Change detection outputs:
=== Begin Enclosure ===

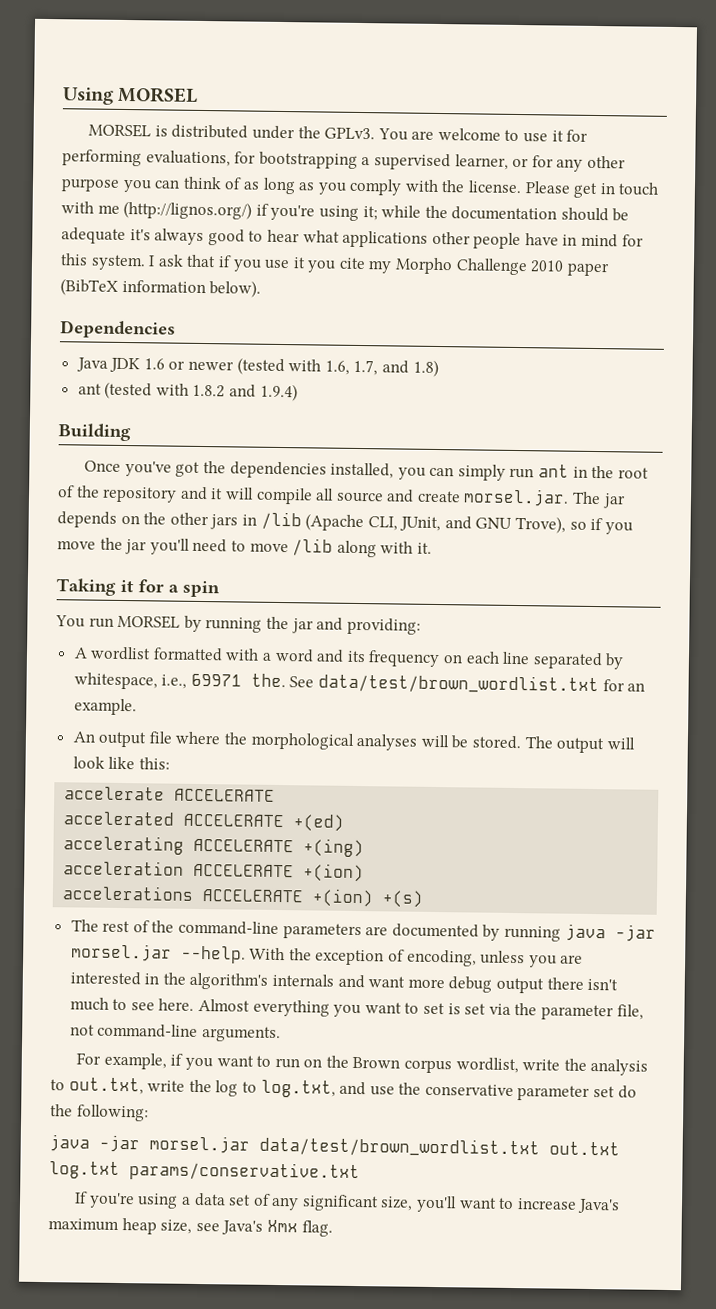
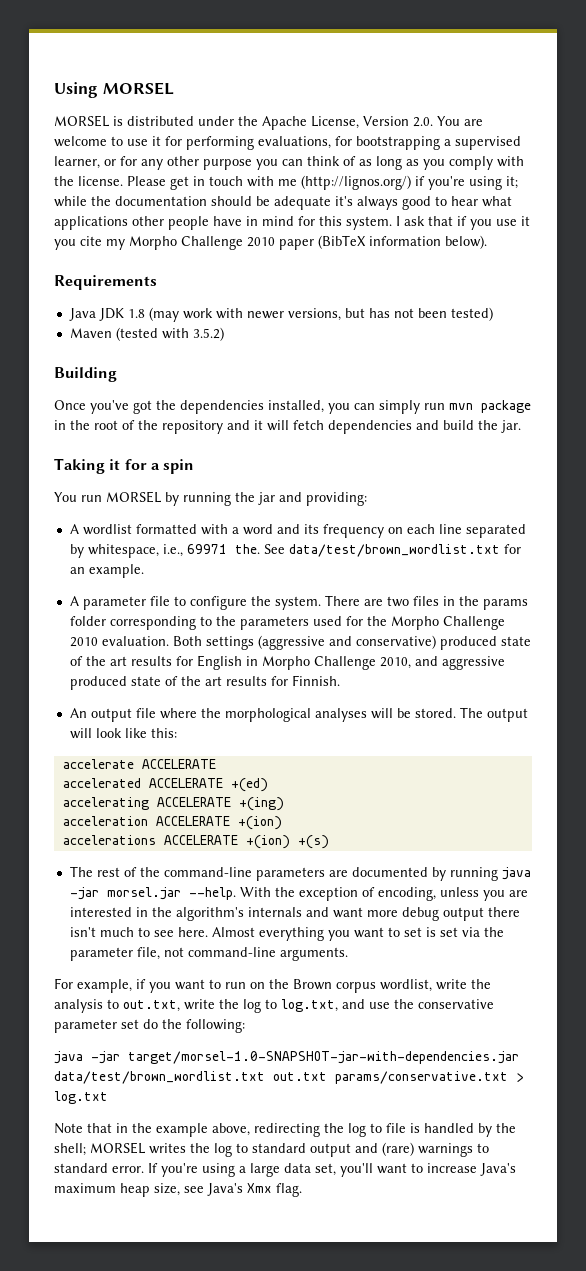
- MORSEL is distributed under the GPLv3. You are welcome to use it for performing evaluations, for bootstrapping a supervised learner, or for any other purpose you can think of as long as you comply with the license.
+ MORSEL is distributed under the Apache License, Version 2.0. You are welcome to use it for performing evaluations, for bootstrapping a supervised learner, or for any other purpose you can think of as long as you comply with the license.
- Dependencies
+ Requirements
- Java JDK 1.6 or newer (tested with 1.6, 1.7, and 1.8)
- ant (tested with 1.8.2 and 1.9.4)
+ Java JDK 1.8 (may work with newer versions, but has not been tested)
+ Maven (tested with 3.5.2)
- Once you've got the dependencies installed, you can simply run ant in the root of the repository and it will compile all source and create morsel.jar. The jar depends on the other jars in /lib (Apache CLI, JUnit, and GNU Trove), so if you move the jar you'll need to move /lib along with it.
+ Once you've got the dependencies installed, you can simply run mvn package in the root of the repository and it will fetch dependencies and build the jar.
+ A parameter file to configure the system. There are two files in the params folder corresponding to the parameters used for the Morpho Challenge 2010 evaluation. Both settings (aggressive and conservative) produced state of the art results for English in Morpho Challenge 2010, and aggressive produced state of the art results for Finnish.
- java -jar morsel.jar data/test/brown_wordlist.txt out.txt log.txt params/conservative.txt
- If you're using a data set of any significant size, you'll want to increase Java's maximum heap size, see Java's Xmx flag.
+ java -jar target/morsel-1.0-SNAPSHOT-jar-with-dependencies.jar data/test/brown_wordlist.txt out.txt params/conservative.txt > log.txt
+ Note that in the example above, redirecting the log to file is handled by the shell; MORSEL writes the log to standard output and (rare) warnings to standard error. If you're using a large data set, you'll want to increase Java's maximum heap size, see Java's Xmx flag.

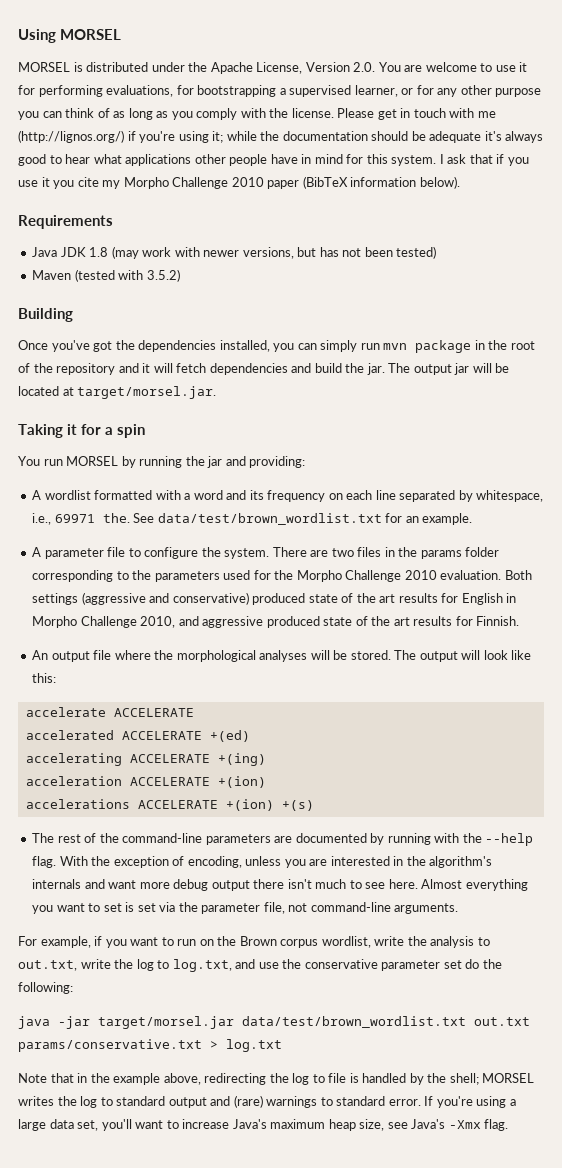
+ The output jar will be located at target/morsel.jar.
- The rest of the command-line parameters are documented by running java -jar morsel.jar --help.
+ The rest of the command-line parameters are documented by running with the --help flag.
- java -jar target/morsel-1.0-SNAPSHOT-jar-with-dependencies.jar data/test/brown_wordlist.txt out.txt params/conservative.txt > log.txt
+ java -jar target/morsel.jar data/test/brown_wordlist.txt out.txt params/conservative.txt > log.txt
- If you're using a large data set, you'll want to increase Java's maximum heap size, see Java's Xmx flag.
+ If you're using a large data set, you'll want to increase Java's maximum heap size, see Java's -Xmx flag.

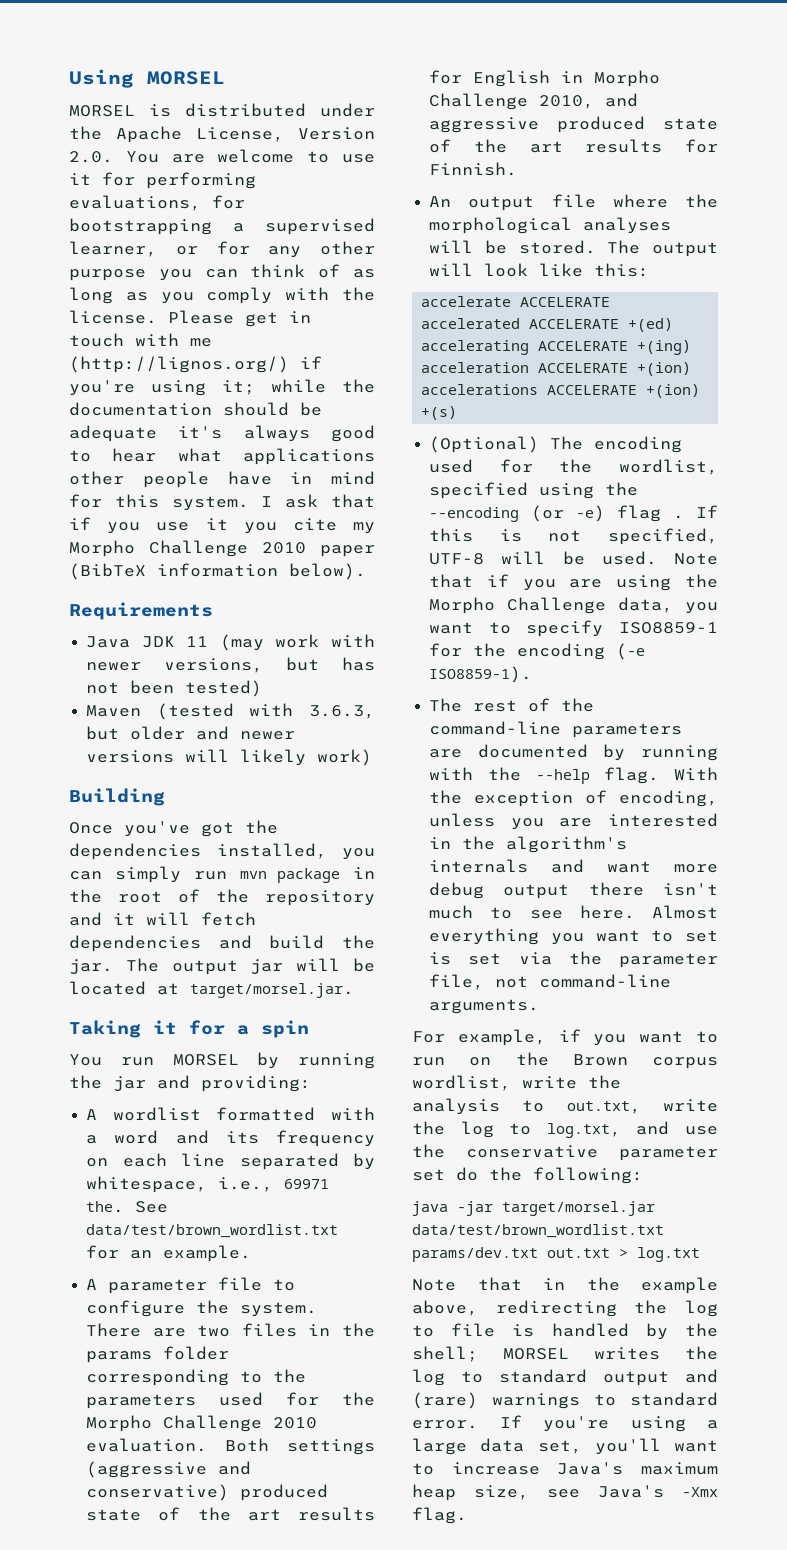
- Java JDK 1.8 (may work with newer versions, but has not been tested)
+ Java JDK 11 (may work with newer versions, but has not been tested)
- Maven (tested with 3.5.2)
+ Maven (tested with 3.6.3, but older and newer versions will likely work)
+ (Optional) The encoding used for the wordlist, specified using the --encoding (or -e) flag . If this is not specified, UTF-8 will be used. Note that if you are using the Morpho Challenge data, you want to specify ISO8859-1 for the encoding (-e ISO8859-1).
- java -jar target/morsel.jar data/test/brown_wordlist.txt out.txt params/conservative.txt > log.txt
+ java -jar target/morsel.jar data/test/brown_wordlist.txt params/dev.txt out.txt > log.txt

=== End Enclosure ===

Retype the data in full. Images do not go in the copy.

## ANSWER BELOW:
- MORSEL is distributed under the GPLv3. You are welcome to use it for performing evaluations, for bootstrapping a supervised learner, or for any other purpose you can think of as long as you comply with the license.
+ MORSEL is distributed under the Apache License, Version 2.0. You are welcome to use it for performing evaluations, for bootstrapping a supervised learner, or for any other purpose you can think of as long as you comply with the license.
- Dependencies
+ Requirements
- Java JDK 1.6 or newer (tested with 1.6, 1.7, and 1.8)
- ant (tested with 1.8.2 and 1.9.4)
+ Java JDK 1.8 (may work with newer versions, but has not been tested)
+ Maven (tested with 3.5.2)
- Once you've got the dependencies installed, you can simply run ant in the root of the repository and it will compile all source and create morsel.jar. The jar depends on the other jars in /lib (Apache CLI, JUnit, and GNU Trove), so if you move the jar you'll need to move /lib along with it.
+ Once you've got the dependencies installed, you can simply run mvn package in the root of the repository and it will fetch dependencies and build the jar.
+ A parameter file to configure the system. There are two files in the params folder corresponding to the parameters used for the Morpho Challenge 2010 evaluation. Both settings (aggressive and conservative) produced state of the art results for English in Morpho Challenge 2010, and aggressive produced state of the art results for Finnish.
- java -jar morsel.jar data/test/brown_wordlist.txt out.txt log.txt params/conservative.txt
- If you're using a data set of any significant size, you'll want to increase Java's maximum heap size, see Java's Xmx flag.
+ java -jar target/morsel-1.0-SNAPSHOT-jar-with-dependencies.jar data/test/brown_wordlist.txt out.txt params/conservative.txt > log.txt
+ Note that in the example above, redirecting the log to file is handled by the shell; MORSEL writes the log to standard output and (rare) warnings to standard error. If you're using a large data set, you'll want to increase Java's maximum heap size, see Java's Xmx flag.

+ The output jar will be located at target/morsel.jar.
- The rest of the command-line parameters are documented by running java -jar morsel.jar --help.
+ The rest of the command-line parameters are documented by running with the --help flag.
- java -jar target/morsel-1.0-SNAPSHOT-jar-with-dependencies.jar data/test/brown_wordlist.txt out.txt params/conservative.txt > log.txt
+ java -jar target/morsel.jar data/test/brown_wordlist.txt out.txt params/conservative.txt > log.txt
- If you're using a large data set, you'll want to increase Java's maximum heap size, see Java's Xmx flag.
+ If you're using a large data set, you'll want to increase Java's maximum heap size, see Java's -Xmx flag.

- Java JDK 1.8 (may work with newer versions, but has not been tested)
+ Java JDK 11 (may work with newer versions, but has not been tested)
- Maven (tested with 3.5.2)
+ Maven (tested with 3.6.3, but older and newer versions will likely work)
+ (Optional) The encoding used for the wordlist, specified using the --encoding (or -e) flag . If this is not specified, UTF-8 will be used. Note that if you are using the Morpho Challenge data, you want to specify ISO8859-1 for the encoding (-e ISO8859-1).
- java -jar target/morsel.jar data/test/brown_wordlist.txt out.txt params/conservative.txt > log.txt
+ java -jar target/morsel.jar data/test/brown_wordlist.txt params/dev.txt out.txt > log.txt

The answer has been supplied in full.